Before exploring in detail these different facets of the vineyards and wines of Chaume, I will first look at the history of the Chaume vineyard. Because the two appellations are inextricably linked, much of this story is shared with the Quarts de Chaume appellation.

Foulques Nerra

The story of Chaume (and Quarts de Chaume) can be traced back to Foulques Nerra (970 – 1040), a powerful Count of Anjou born to Geoffroy I Grisegonelle and Adèle de Vermandois. Pious but with a military mind, Foulques Nerra is widely regarded as one of the first great builders of Medieval castles. His mortal enemy was Eudes II de Blois, and many of the castles he built including those at Blois, Montrichard and Loches were part of a long campaign against Eudes and his other neighbours.
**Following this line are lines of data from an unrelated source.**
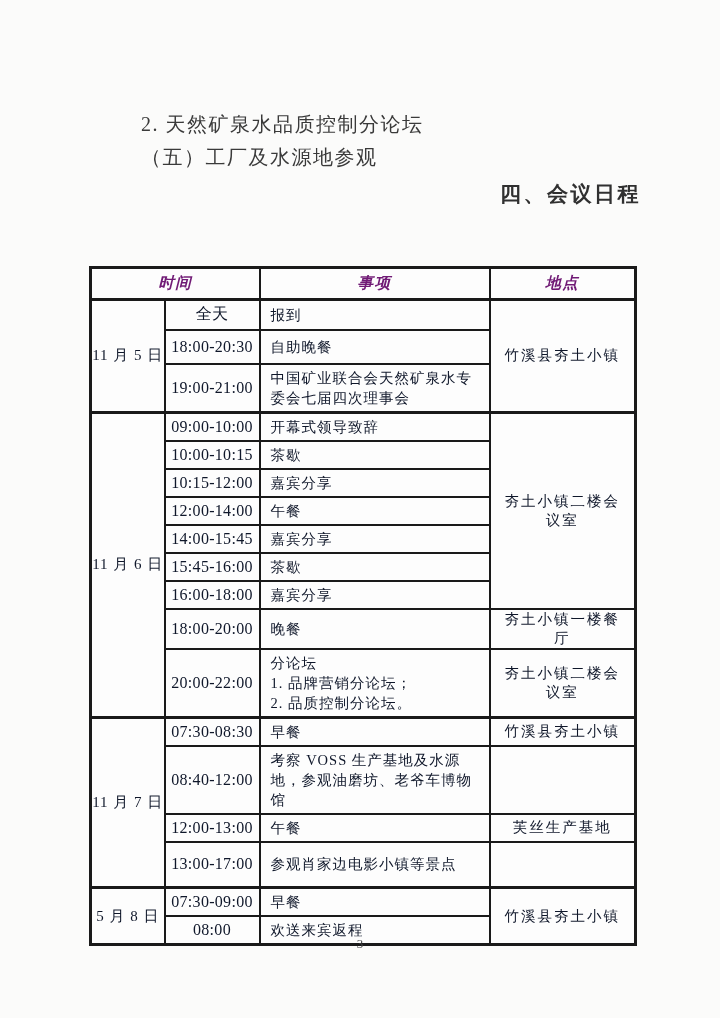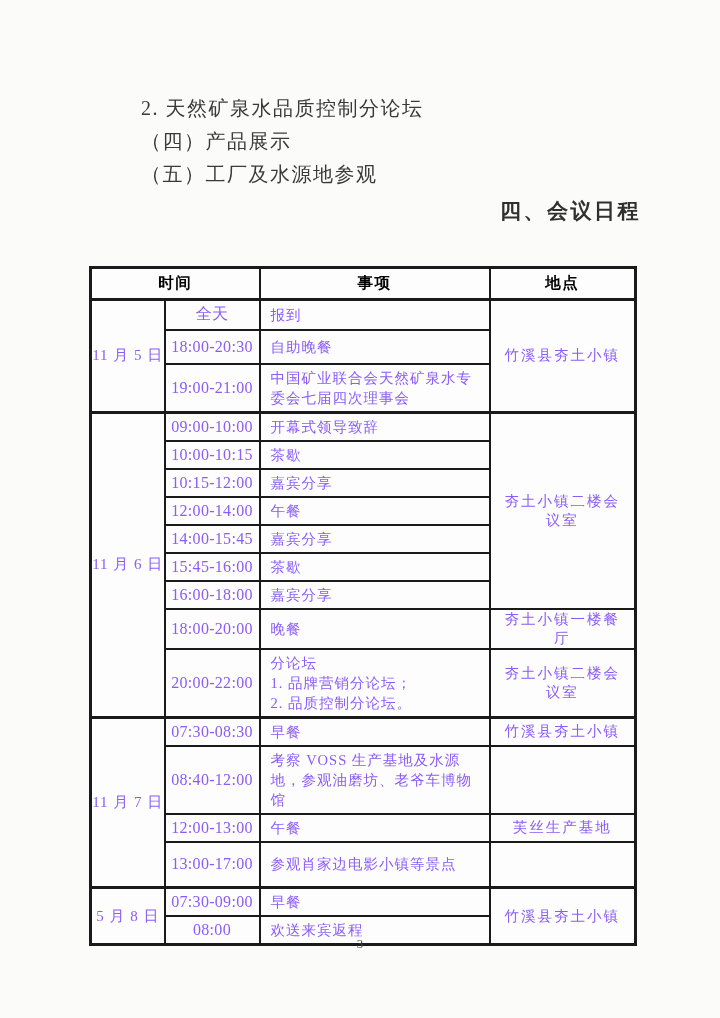--- a/index.html
+++ b/index.html
@@ -13,7 +13,7 @@
   }
   .intro {
     position: absolute;
-    top: 92px;
+    top: 108px;
     left: 141px;
     width: 500px;
   }

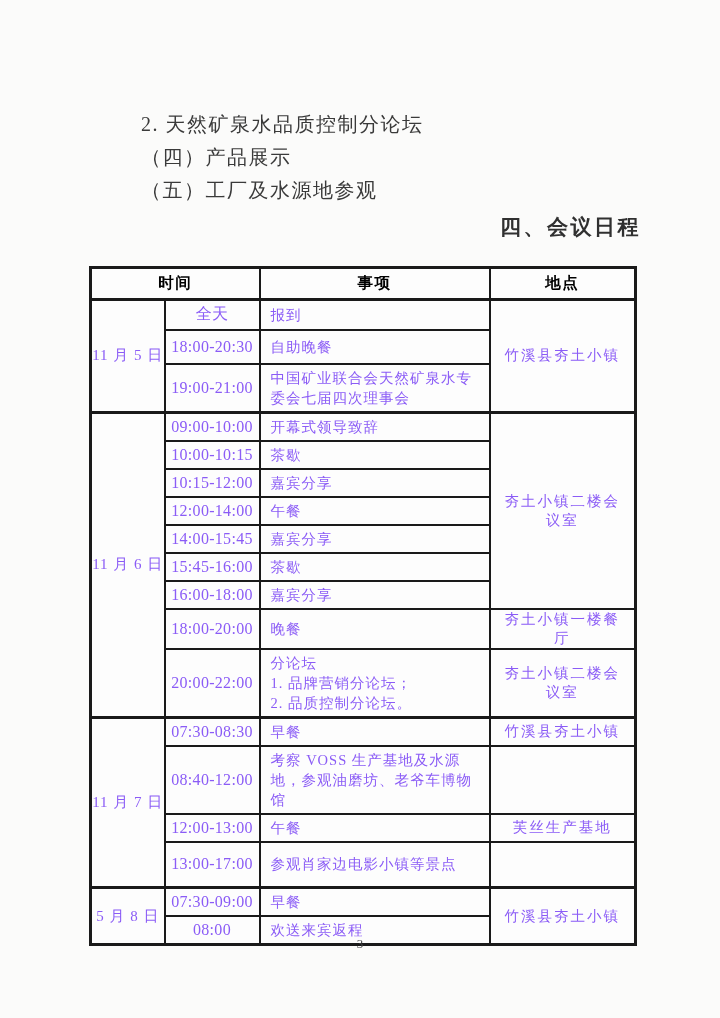--- a/index.html
+++ b/index.html
@@ -105,7 +105,6 @@
 
 <div class="intro">
   <p class="intro-line">2. 天然矿泉水品质控制分论坛</p>
-  <p class="intro-line">（四）产品展示</p>
   <p class="intro-line">（五）工厂及水源地参观</p>
   <h2 class="section-heading">四、会议日程</h2>
 </div>

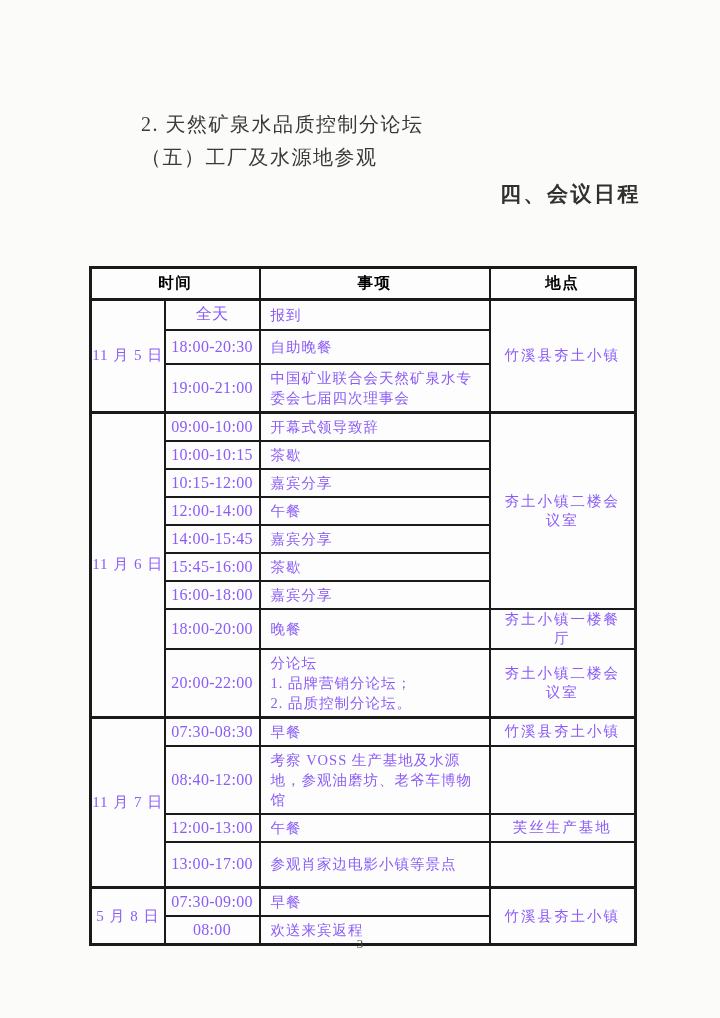--- a/index.html
+++ b/index.html
@@ -56,8 +56,9 @@
     font-weight: bold;
     letter-spacing: 1.5px;
     text-align: center;
-    color: #000000;
+    color: #701a75;
     border-bottom: 3px solid #1a1a1a;
+    font-style: italic;
   }
   td.date {
     text-align: center;

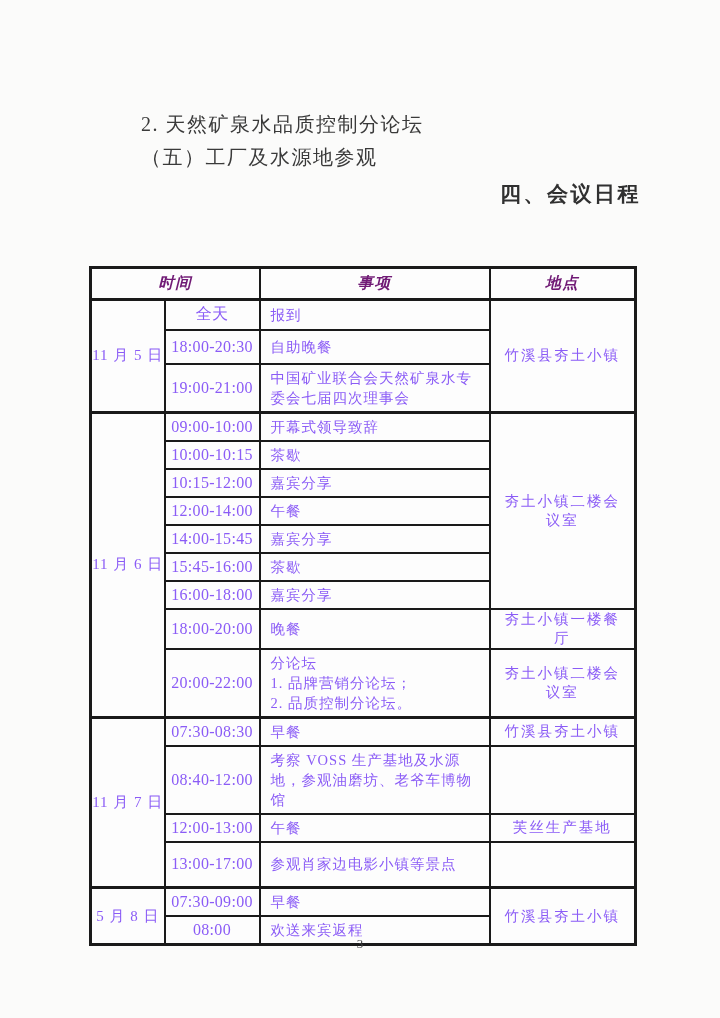--- a/index.html
+++ b/index.html
@@ -47,7 +47,7 @@
   .schedule th, .schedule td {
     border: 2px solid #1a1a1a;
     vertical-align: middle;
-    color: #8b5cf6;
+    color: #0f172a;
   }
   .schedule thead th {
     height: 32px;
Coteaux du Layon Premier Cru Chaume

It was the pious side of Foulques Nerra (pictured above, in a 16th-century painting) which was more relevant to Chaume and its vines. During his life Foulques undertook four pilgrimages to Jerusalem, the first as penance for crimes committed, but later in life as protector to other pilgrims. This pious nature also came through in his support for the religious orders within Anjou, providing funding for the construction and expansion of local abbeys and monasteries. One of the more significant institutions that received his support was the Abbaye du Ronceray in Angers. Prompted to do so by his second wife, Hildegarde, in 1028 Foulques Nerra helped to establish this institution. Remarkably, although a thousand years have since passed, the Ronceray abbey still stands; it is situated in Angers, on the right bank of the Maine, behind the Église de la Trinité. I confess I have taken a shortcut around the corner of the abbey many times, when scuttling through the streets of Angers, long before I realised its significance to the story of wine in the region.